==== SUPPLIED ENTRIES

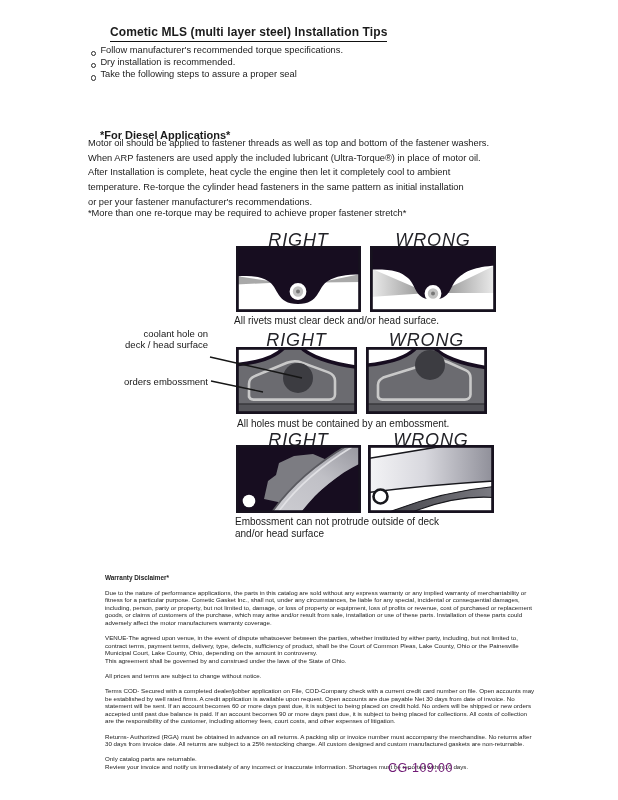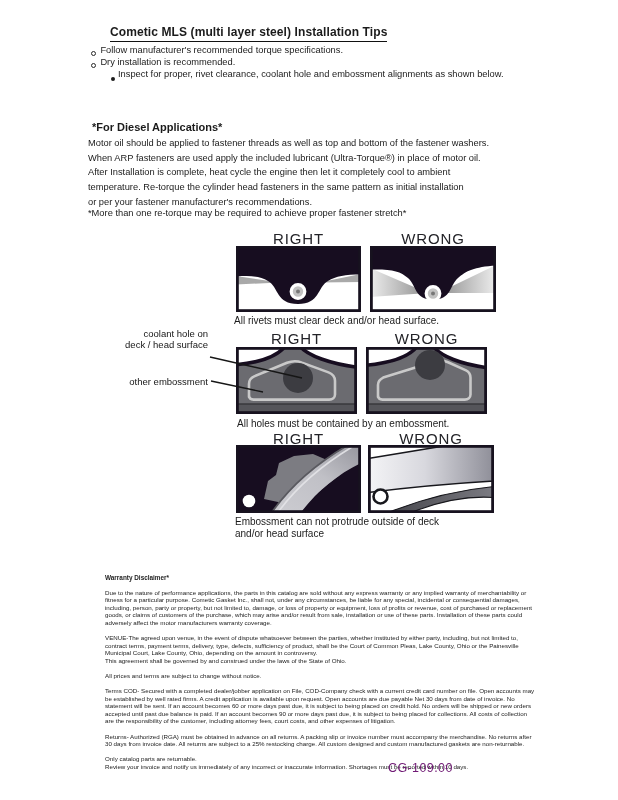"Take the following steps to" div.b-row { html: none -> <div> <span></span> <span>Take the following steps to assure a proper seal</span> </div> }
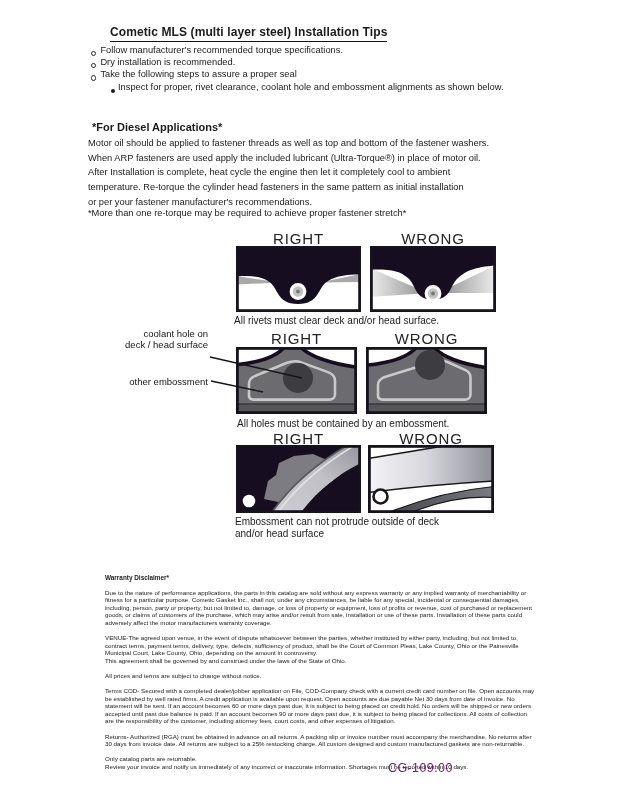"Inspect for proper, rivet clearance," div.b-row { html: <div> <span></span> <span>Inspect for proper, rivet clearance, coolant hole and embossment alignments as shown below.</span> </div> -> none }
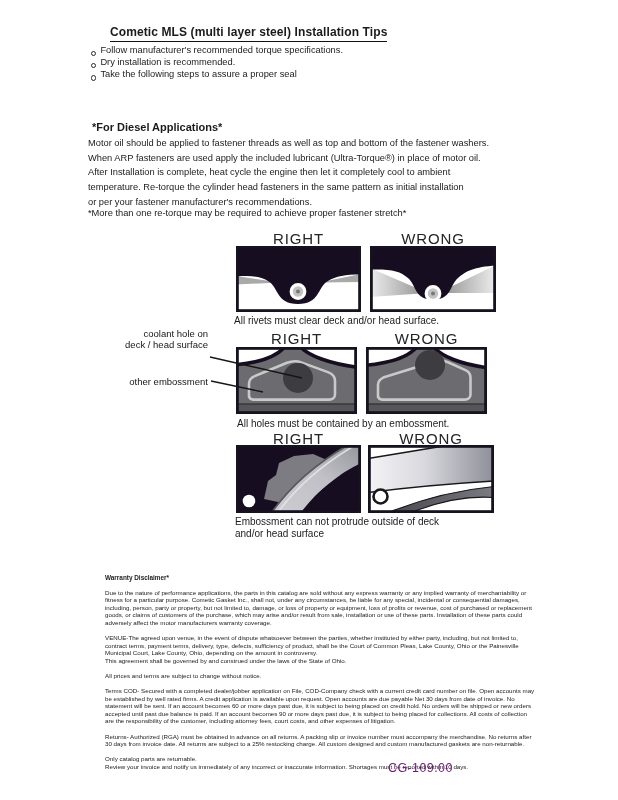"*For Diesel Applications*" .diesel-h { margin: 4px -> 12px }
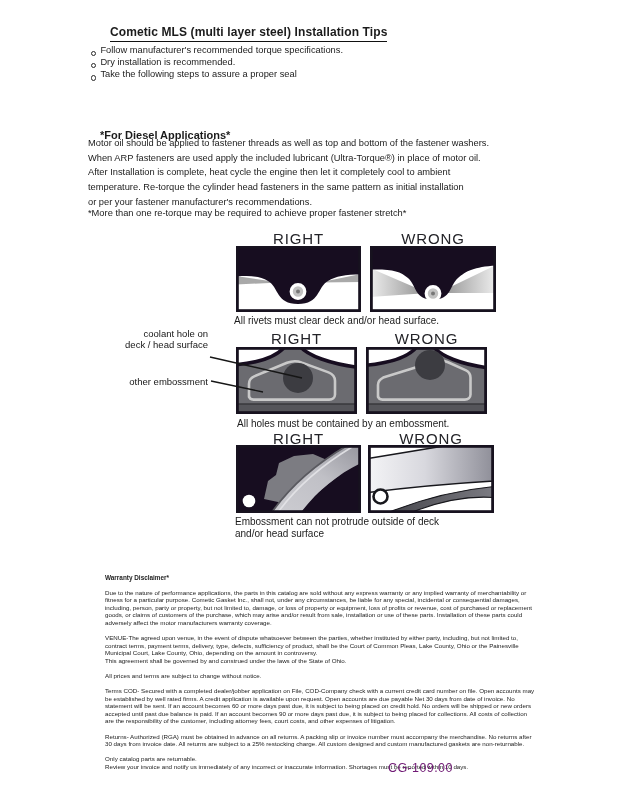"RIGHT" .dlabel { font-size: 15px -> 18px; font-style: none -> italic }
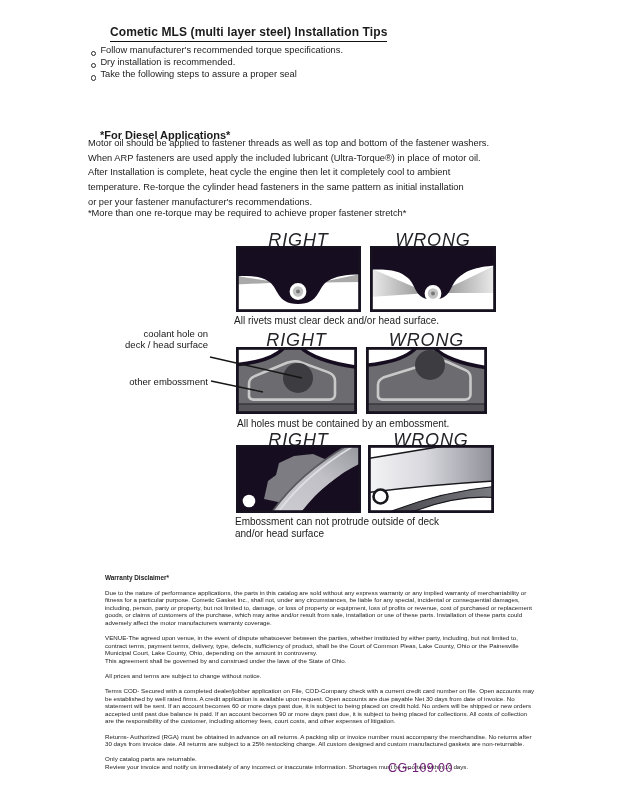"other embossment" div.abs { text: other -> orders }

========
==== SUPPLIED ENTRIES

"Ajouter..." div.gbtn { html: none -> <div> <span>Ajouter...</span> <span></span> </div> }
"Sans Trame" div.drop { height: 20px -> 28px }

========
==== SUPPLIED ENTRIES

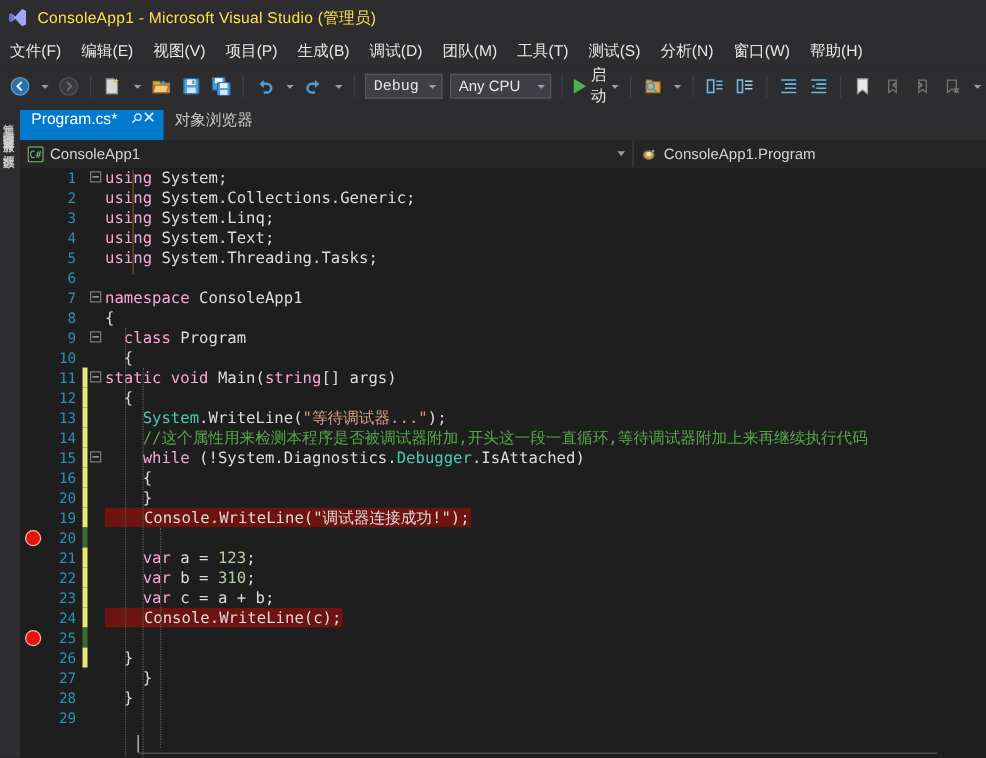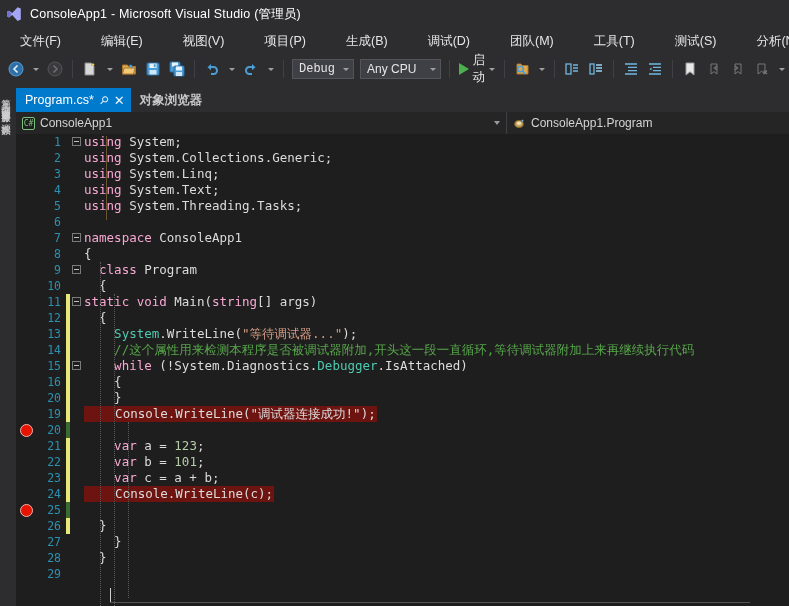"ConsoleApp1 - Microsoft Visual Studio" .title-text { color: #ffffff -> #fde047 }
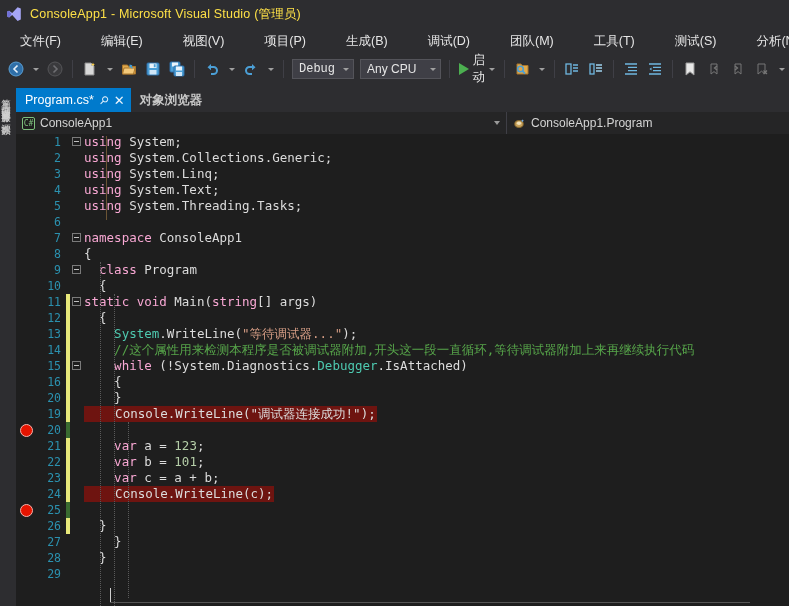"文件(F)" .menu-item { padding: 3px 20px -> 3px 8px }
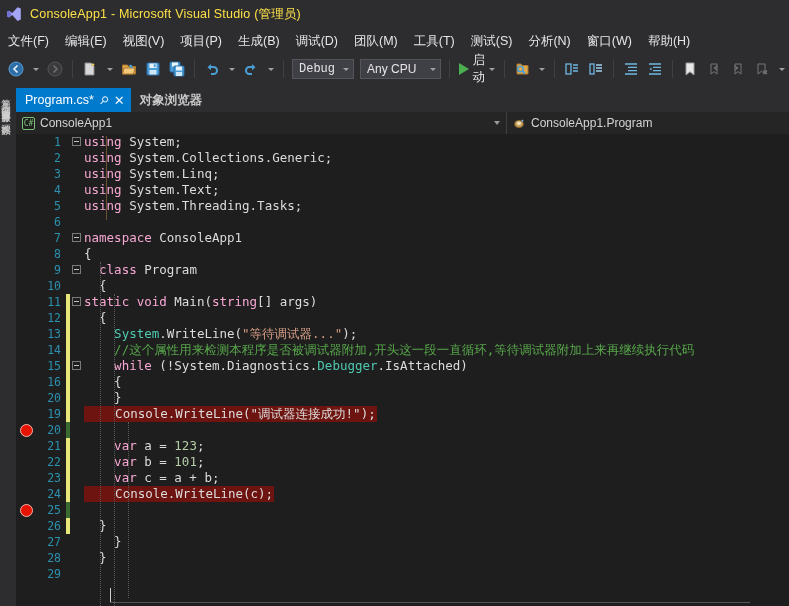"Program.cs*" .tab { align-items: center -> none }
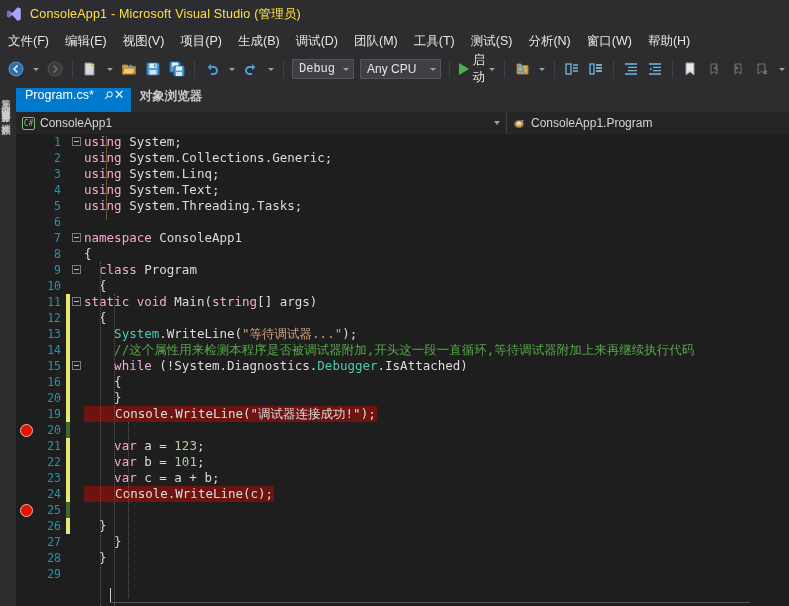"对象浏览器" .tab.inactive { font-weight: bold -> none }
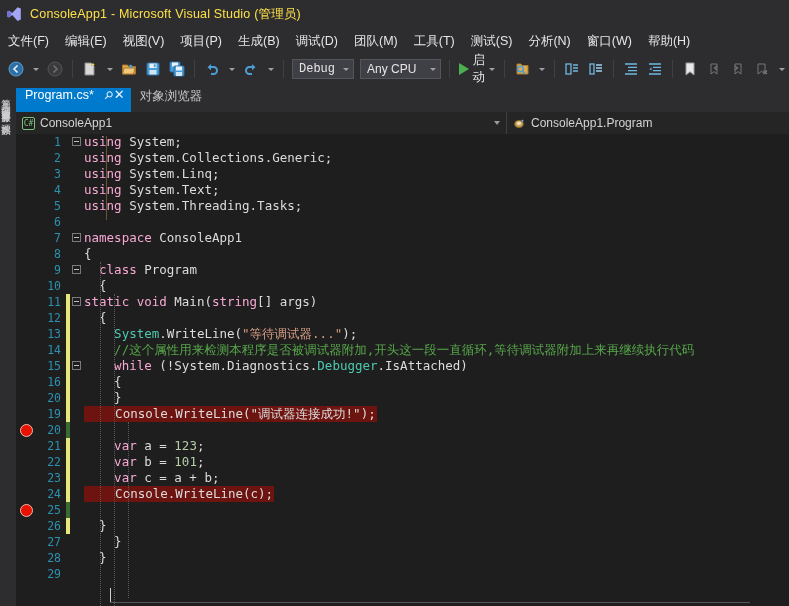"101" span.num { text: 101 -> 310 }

========

GOAL OF THE EXERCISE
Using the data above, output the line that has "margin: 4px ->", the line that has "text: other ->", and whatever lines fall between, each exactly as it stands and without pictures.

RESULT FOR THIS TASK
"*For Diesel Applications*" .diesel-h { margin: 4px -> 12px }
"RIGHT" .dlabel { font-size: 15px -> 18px; font-style: none -> italic }
"other embossment" div.abs { text: other -> orders }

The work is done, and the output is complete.